- [Records from a collection]

• • • • • • •

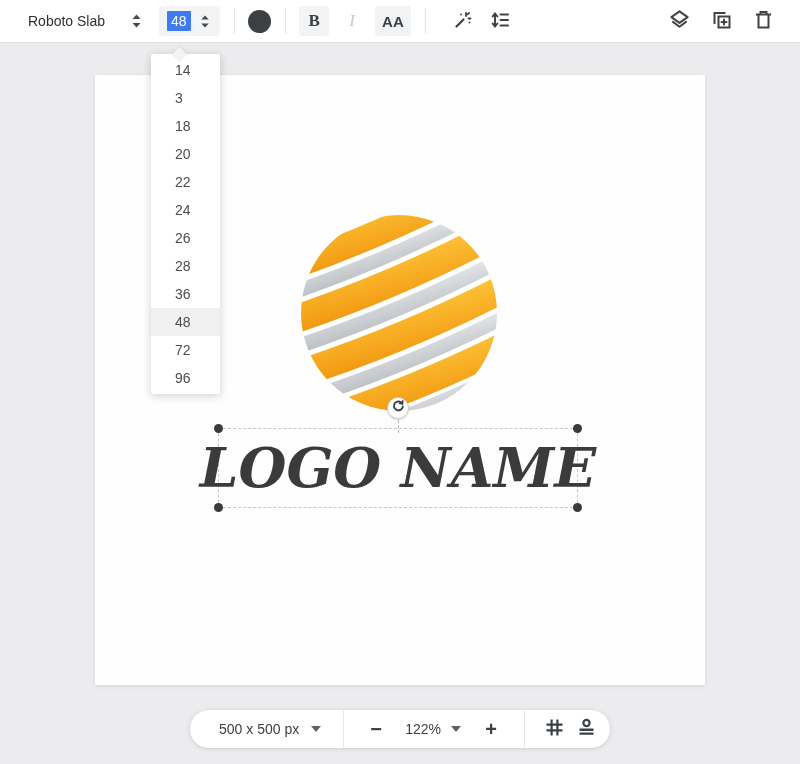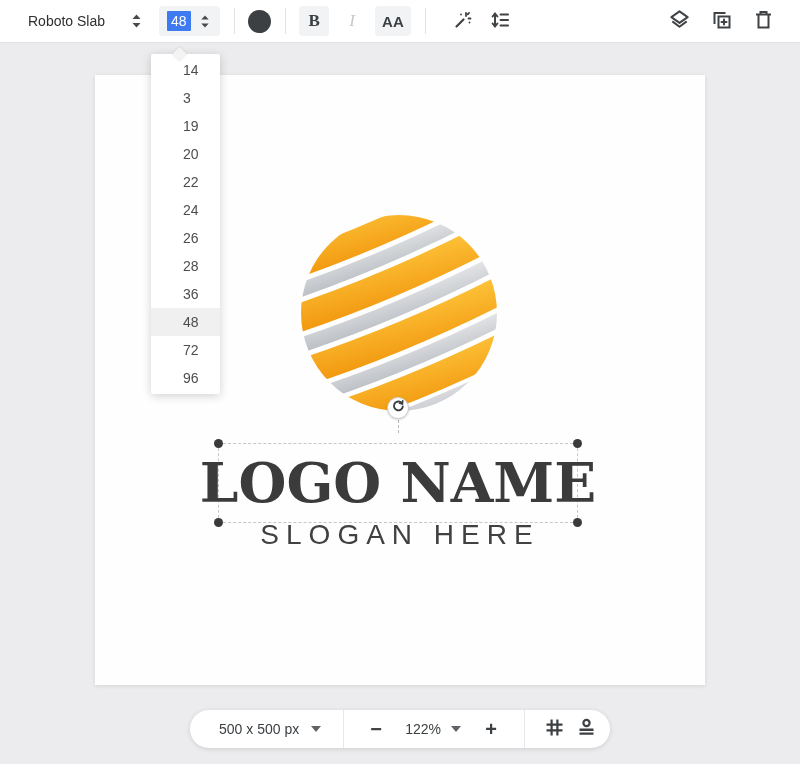--- a/index.html
+++ b/index.html
@@ -48,7 +48,7 @@
     position:absolute; top:-5px; left:23px; width:11px; height:11px; background:#f3f3f4;
     transform:rotate(45deg); box-shadow:-1px -1px 2px rgba(0,0,0,0.06); z-index:-1;
   }
-  .dd-item { height:28px; line-height:28px; padding-left:32px; font-size:14px; color:#4d4d4d; cursor:pointer; }
+  .dd-item { height:28px; line-height:28px; padding-left:24px; font-size:14px; color:#4d4d4d; cursor:pointer; }
   .dd-item.selected { background:#f0f0f1; }
 
   

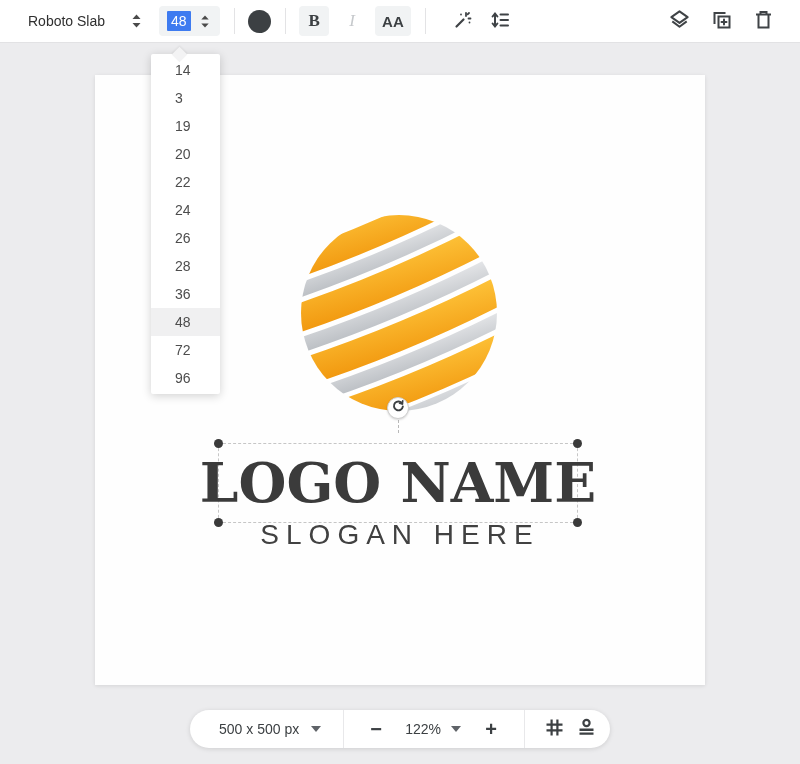--- a/index.html
+++ b/index.html
@@ -201,7 +201,7 @@
   <div>
       <div class="dd-item">14</div>
       <div class="dd-item">3</div>
-      <div class="dd-item">19</div>
+      <div class="dd-item">18</div>
       <div class="dd-item">20</div>
       <div class="dd-item">22</div>
       <div class="dd-item">24</div>

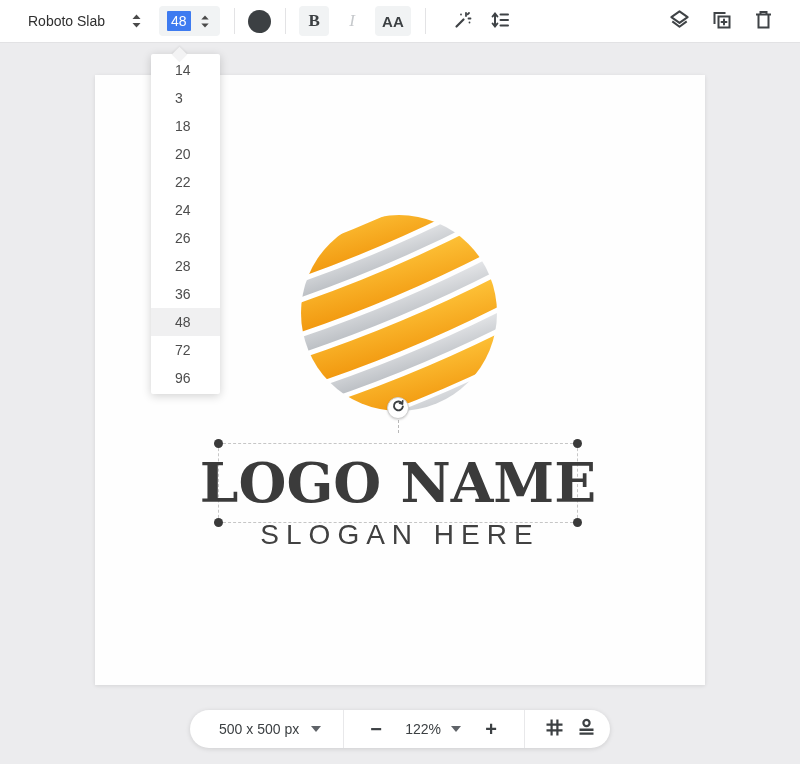--- a/index.html
+++ b/index.html
@@ -64,9 +64,9 @@
   }
   .rotate-line { position:absolute; left:303px; top:345px; height:13px; width:0; border-left:1px dashed #b9b9b9; }
   .selection-box {
-    position:absolute; left:123px; top:368px; width:360px; height:80px;
+    position:absolute; left:123px; top:353px; width:360px; height:80px;
     border:1px dashed #c6c6c6; z-index:2;
-    display:flex; align-items:center; justify-content:center;
+    display:flex; align-items:center; justify-content:center;font-style:italic;
   }
   .handle-dot { position:absolute; width:9px; height:9px; border-radius:50%; background:#3a3a3a; cursor:nwse-resize; }
   .dot-tl { left:-5px; top:-5px; } .dot-tr { right:-5px; top:-5px; }

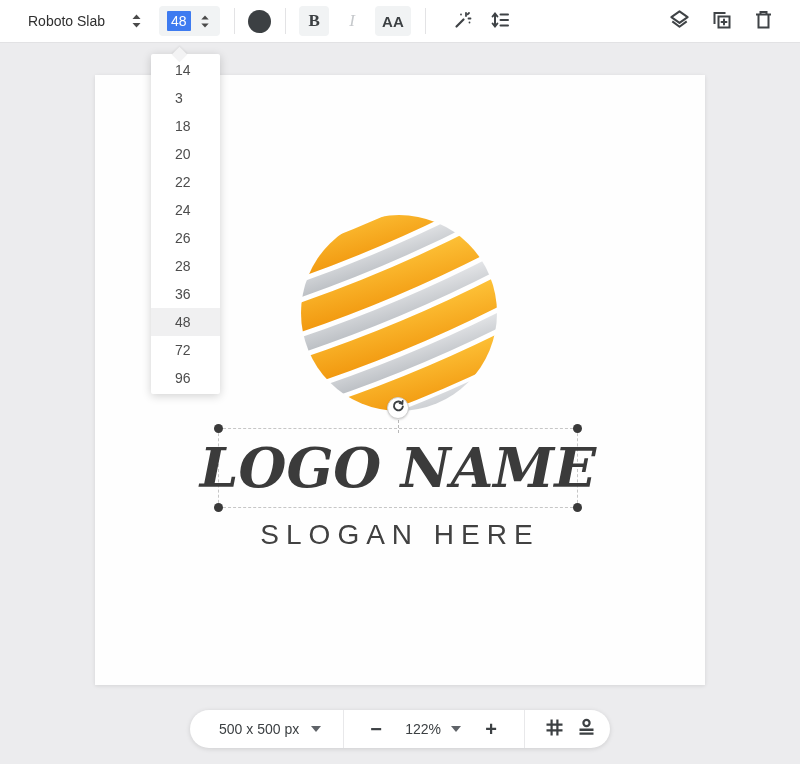--- a/index.html
+++ b/index.html
@@ -263,7 +263,6 @@
     <span class="logo-title">LOGO NAME</span>
   </div>
 
-  <div class="logo-slogan">SLOGAN HERE</div>
 </div>
 
 <div class="bottombar">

• • • • • • •

- [Task directions] Reproduce each line of the records in which "display" appears.

- [Answer to the problem]
-    display:flex; align-items:center; justify-content:center;
+    display:flex; align-items:center; justify-content:center;font-style:italic;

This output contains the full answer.